La lucha silenciosa de Kokkinakis contra su lesión
La trayectoria de Thanasi Kokkinakis ha estado marcada por una sucesión de problemas físicos que frustraron el enorme potencial que mostraba en sus primeros años como profesional. Tras un desgarro pectoral recurrente que lo mantuvo fuera de la competición durante gran parte de 2025, el australiano tomó la drástica decisión de someterse a una intervención poco convencional para intentar recuperar su brazo. Los cirujanos utilizaron un injerto de tendón de Aquiles de un donante fallecido para reconectar el pectoral con el hombro, una operación que muchos especialistas consideraron demasiado arriesgada y que nunca se había realizado en el tenis.
El regreso de Kokkinakis se produjo en el ATP de Brisbane, donde jugó en dobles junto a su amigo Nick Kyrgios, en un emotivo triunfo que simboliza su lucha por volver a competir tras meses de incertidumbre y rehabilitación. A sus 29 años y con un ranking profundamente afectado por la ausencia, el australiano se muestra cauto pero esperanzado, consciente de que todavía le queda un largo camino por recorrer para volver a su mejor nivel.
La operación que puso en jaque su futuro
“Lo que he vivido este último año es una locura. Hablé con muchos cirujanos, muchos médicos, incluso con el médico de Rafa Nadal, y no estaba muy seguro de qué estaba pasando. Fue una locura. Ningún fisioterapeuta ni médico que vi se sentía cómodo ni seguro de cuál era el camino correcto“.
“Básicamente me corté la mitad del pectoral. Tenía tejido cicatricial sin pelo con el que jugué durante unos cinco años. Vi a un montón de cirujanos que no querían operarme. Pensaban que era arriesgado. Nunca me habían operado en el tenis. Tengo un aloinjerto de tendón de Aquiles de una persona muerta en el brazo, intentando unir mi pectoral al hombro” recoge el Mundo Deportivo en declaraciones.
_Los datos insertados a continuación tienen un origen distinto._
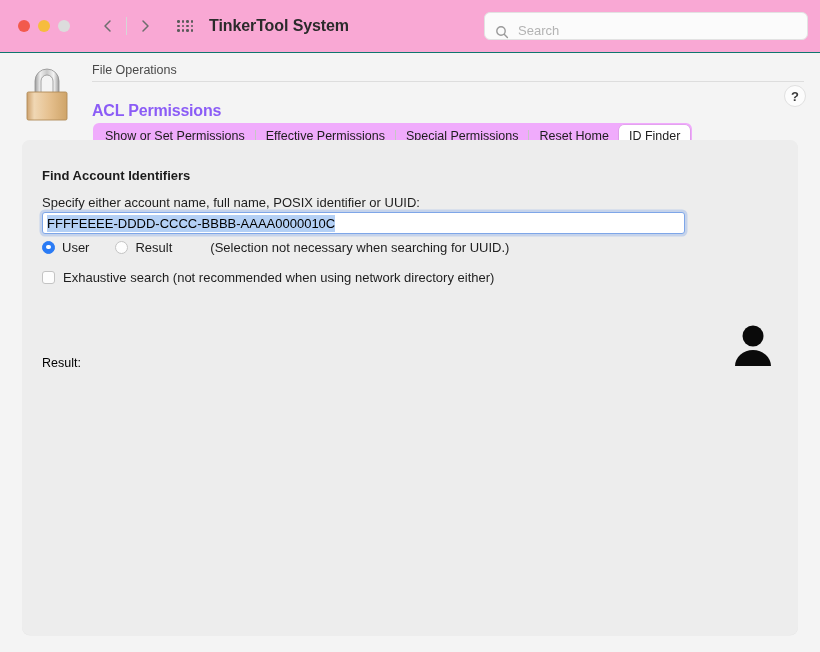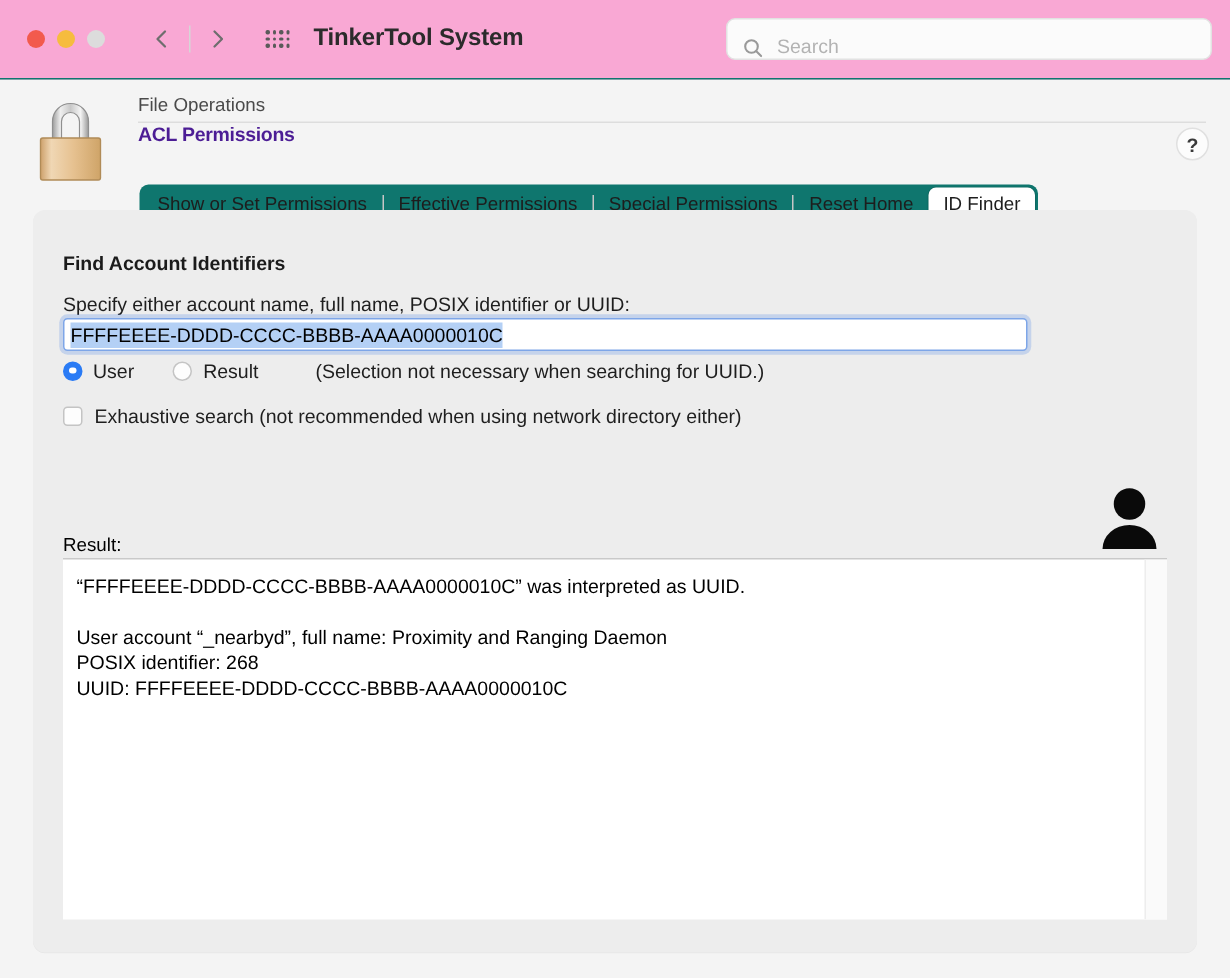--- a/index.html
+++ b/index.html
@@ -142,10 +142,10 @@
     box-sizing: border-box;
   }
   .page-title {
-    font-size: 13px;
+    font-size: 16px;
     font-weight: bold;
-    color: #4c1d95;
-    margin-top: 0;
+    color: #8b5cf6;
+    margin-top: 20px;
     letter-spacing: -0.2px;
   }
   .help-btn {

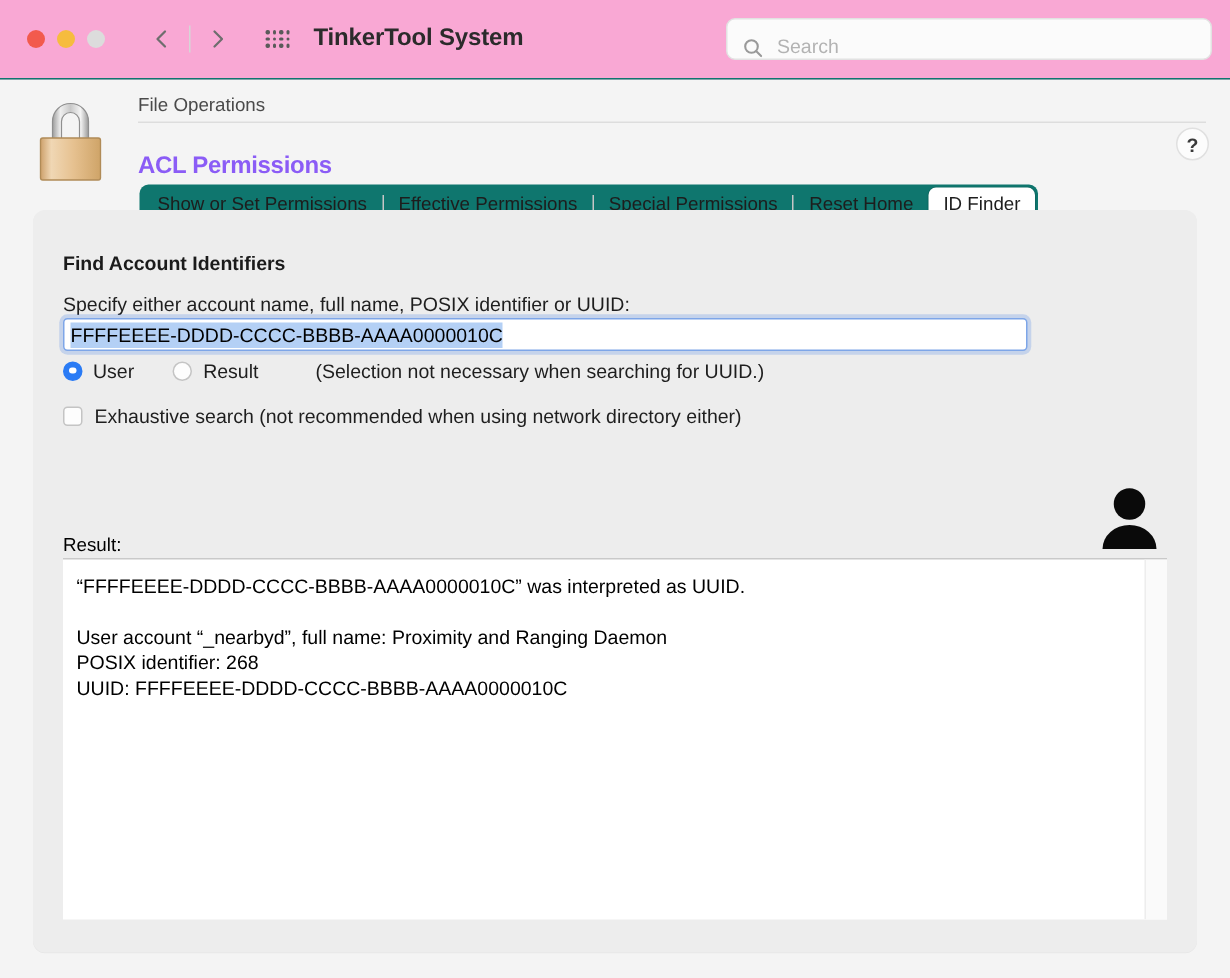--- a/index.html
+++ b/index.html
@@ -167,7 +167,7 @@
     position: absolute;
     left: 93px; top: 123px;
     height: 22px;
-    background: #0f766e;
+    background: #f0abfc;
     border-radius: 6px;
     display: flex;
     align-items: center;

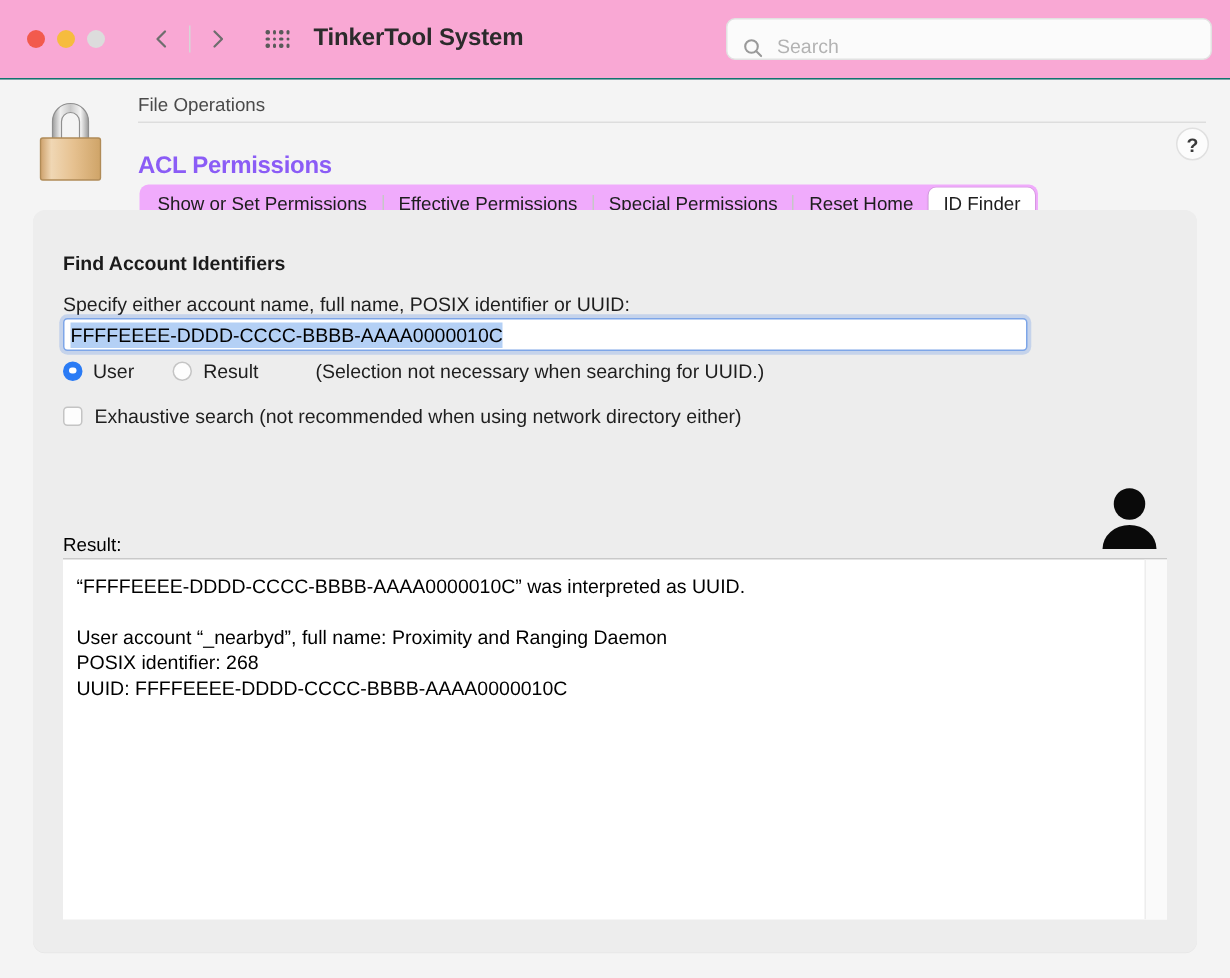--- a/index.html
+++ b/index.html
@@ -466,14 +466,6 @@
 
     <div class="result-label">Result:</div>
 
-    <div class="result-box">
-      <div class="result-text">“FFFFEEEE-DDDD-CCCC-BBBB-AAAA0000010C” was interpreted as UUID.
-
-User account “_nearbyd”, full name: Proximity and Ranging Daemon
-POSIX identifier: 268
-UUID: FFFFEEEE-DDDD-CCCC-BBBB-AAAA0000010C</div>
-      <div class="result-scroll-gutter"></div>
-    </div>
 
   </div>
 </div>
“Estoy evaluando cómo vamos. Ha habido días en los que estoy bien y otros en los que pienso que no hay posibilidad de que vuelva a jugar. Ha sido un camino muy difícil este año, y estoy intentando ir día a día. No sé cómo será mi futuro, qué me depara, pero he hecho todo lo posible para darme al menos una oportunidad. Mi brazo está un poco agotado. Simplemente lo estoy intentando y espero que todavía me quede algo”.